As an aside, even just typing the above my phone really refused to put "of" and corrected it to "have" several times even after I undid the correction. So I'm not sure how people type it so often even if they mean to!

ItsFineReally · 05/01/2025 11:35

MontyDonsBlueScarf · 05/01/2025 10:55

The only appropriate situations to correct are if the setting is educational or a work setting where the language accuracy matters

This suggests to me that accuracy doesn't matter outside these settings, which saddens me because losing nuances impoverishes us all.

This is what I struggle with. I actually agree with the general consensus that it's not appropriate to correct someone on SM, but I do feel that spelling and grammar has worsened over the last few years in general and I think that's really sad. If we're only correcting people in narrower and narrower circumstances - I believe even in schools, teachers are supposed to focus on the wider context rather than correcting every spelling mistake - then are we just allowing poor use of language to proliferate?

Impoverish is a really appropriate word to describe it.

Although I've read the above back and makes me sound like a Telegraph-reading, grumpy, old-fashioned pedant. And I don't consider myself to be!

OP posts:
thisoldcity · 05/01/2025 11:36

To me it's all about communication and making yourself understood when it's on Mumsnet or similar. I hate it when the OP is perfectly clear really, but people pretend to misunderstand because they haven't punctuated or paragraphed very well, or their grammar is weak.

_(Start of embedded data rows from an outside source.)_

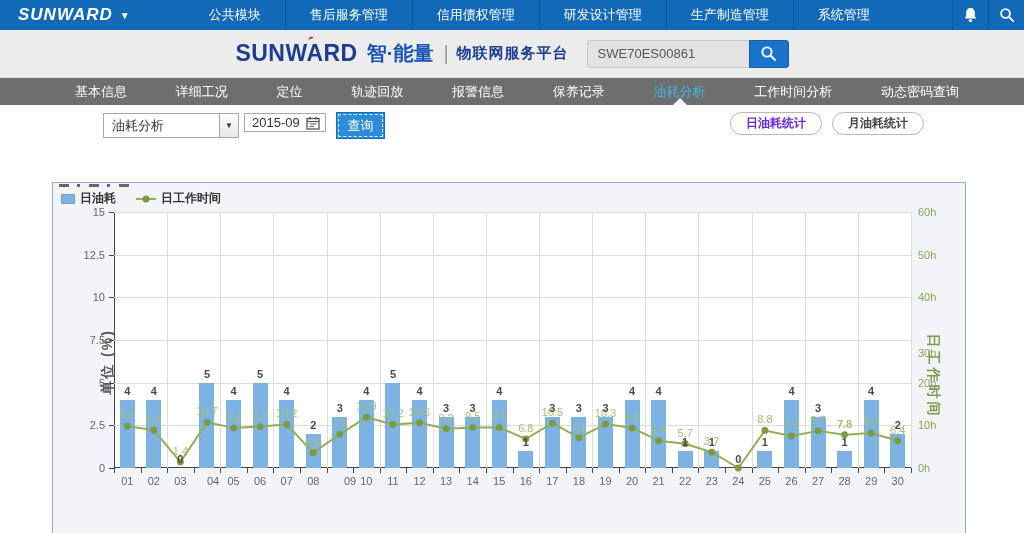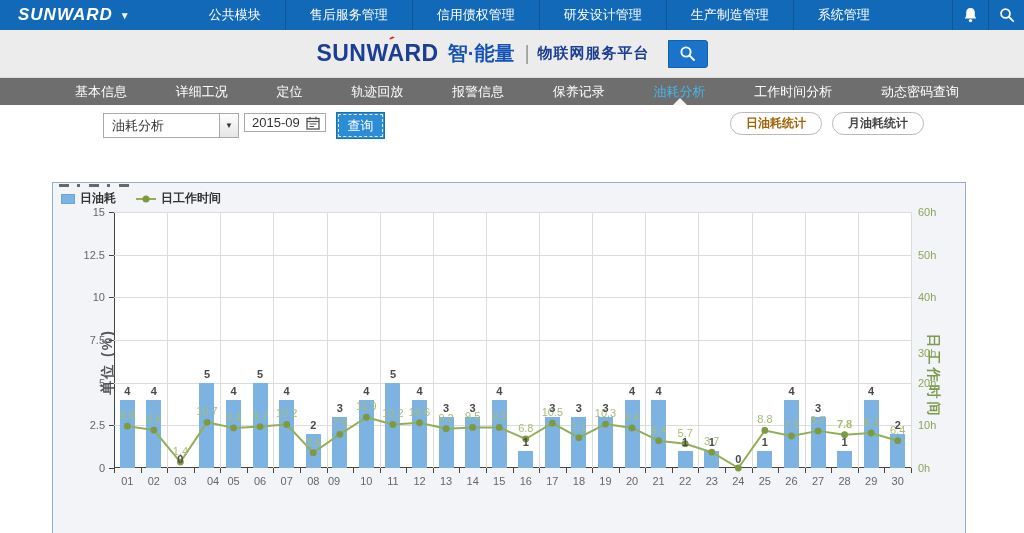"SWE70ES00861" input { html: none -> <input> }
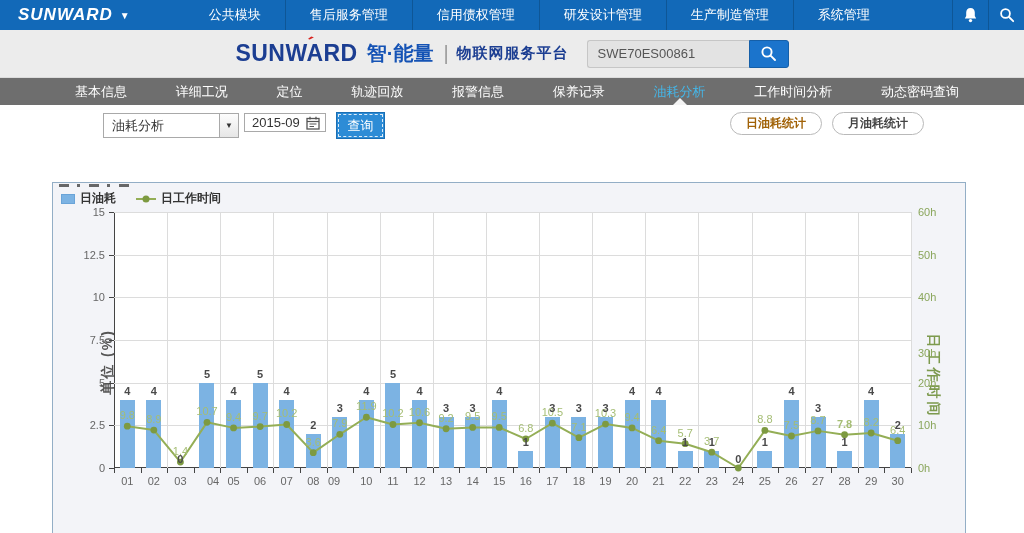"日油耗统计" .pill.blue { color: #a16207 -> #6d28d9 }
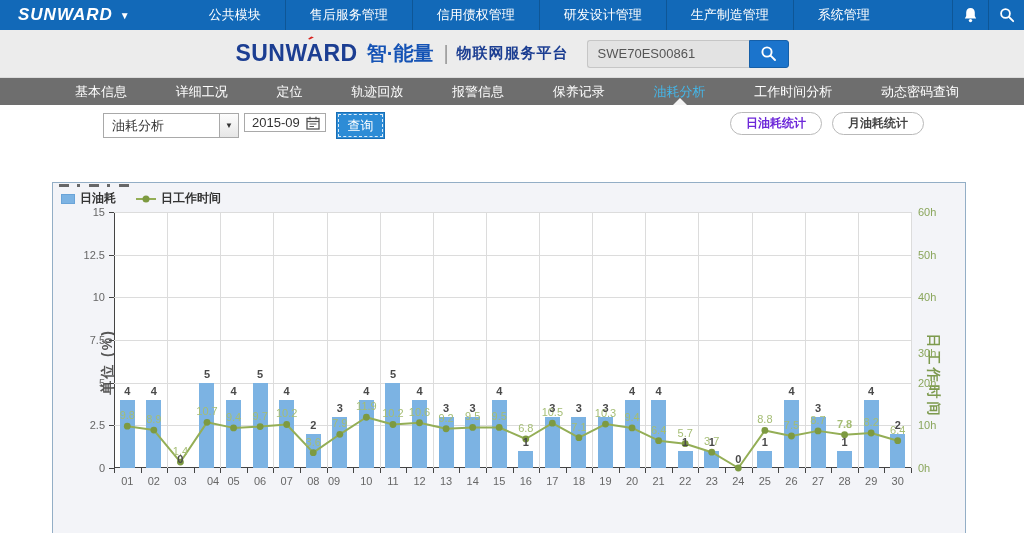"09" div.xlabel { left: 220px -> 236px }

I also feel there must be a precision in the use of language when it's for work or similar, even in emails or quick messages. I correct people if I know them really well and know they won't take offence, or if it's to go into print eg. for students to use or clients to see. I've seen the most awful howlers go through into print in all sorts of places that should have had more checks before they went through.

YeGodsandLittleFishies · 05/01/2025 11:36

Queries to check meaning are possibly ok on MN, if they are sincere and not passive agressive. Pretty much everything else is rude and unnecessary.

What I find most annoying on MN are posters attempting to assert their superiority by correcting language while failing to realise that usage varies throughout the U.K. and throughout the world.

The South of England is not the arbiter of “correct” English.

Scottish English, Irish English, Australian English, American English etc etc etc are all perfectly valid.